Only the lines with the string "installed" are needed; return each of them from the entries below.
------ Records supplied ------
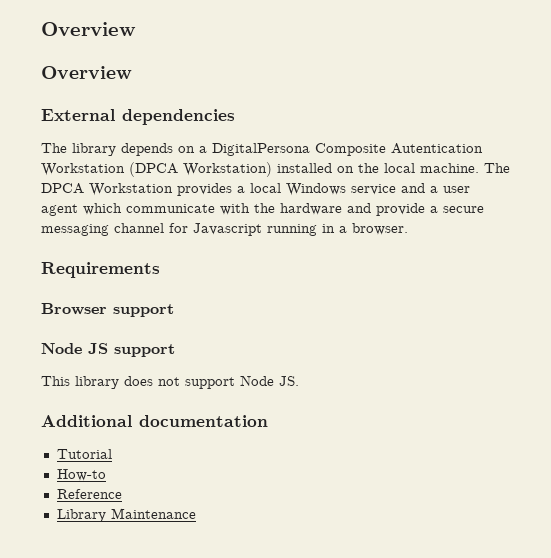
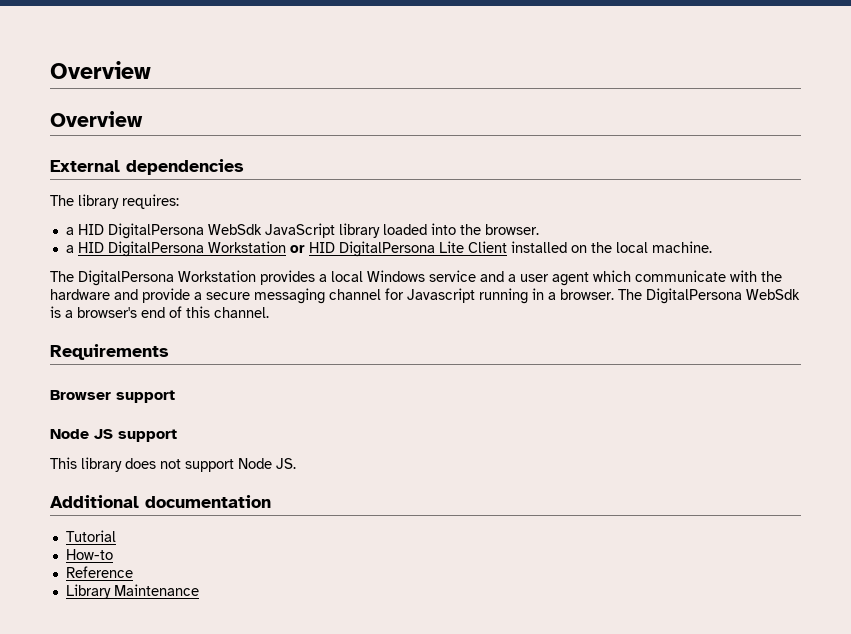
- The library depends on a DigitalPersona Composite Autentication Workstation (DPCA Workstation) installed on the local machine. The DPCA Workstation provides a local Windows service and a user agent which communicate with the hardware and provide a secure messaging channel for Javascript running in a browser.
+ The library requires:
+ a HID DigitalPersona WebSdk JavaScript library loaded into the browser.
+ a HID DigitalPersona Workstation or HID DigitalPersona Lite Client installed on the local machine.
+ The DigitalPersona Workstation provides a local Windows service and a user agent which communicate with the hardware and provide a secure messaging channel for Javascript running in a browser. The DigitalPersona WebSdk is a browser's end of this channel.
------
▸ **Written response**:
- The library depends on a DigitalPersona Composite Autentication Workstation (DPCA Workstation) installed on the local machine. The DPCA Workstation provides a local Windows service and a user agent which communicate with the hardware and provide a secure messaging channel for Javascript running in a browser.
+ a HID DigitalPersona Workstation or HID DigitalPersona Lite Client installed on the local machine.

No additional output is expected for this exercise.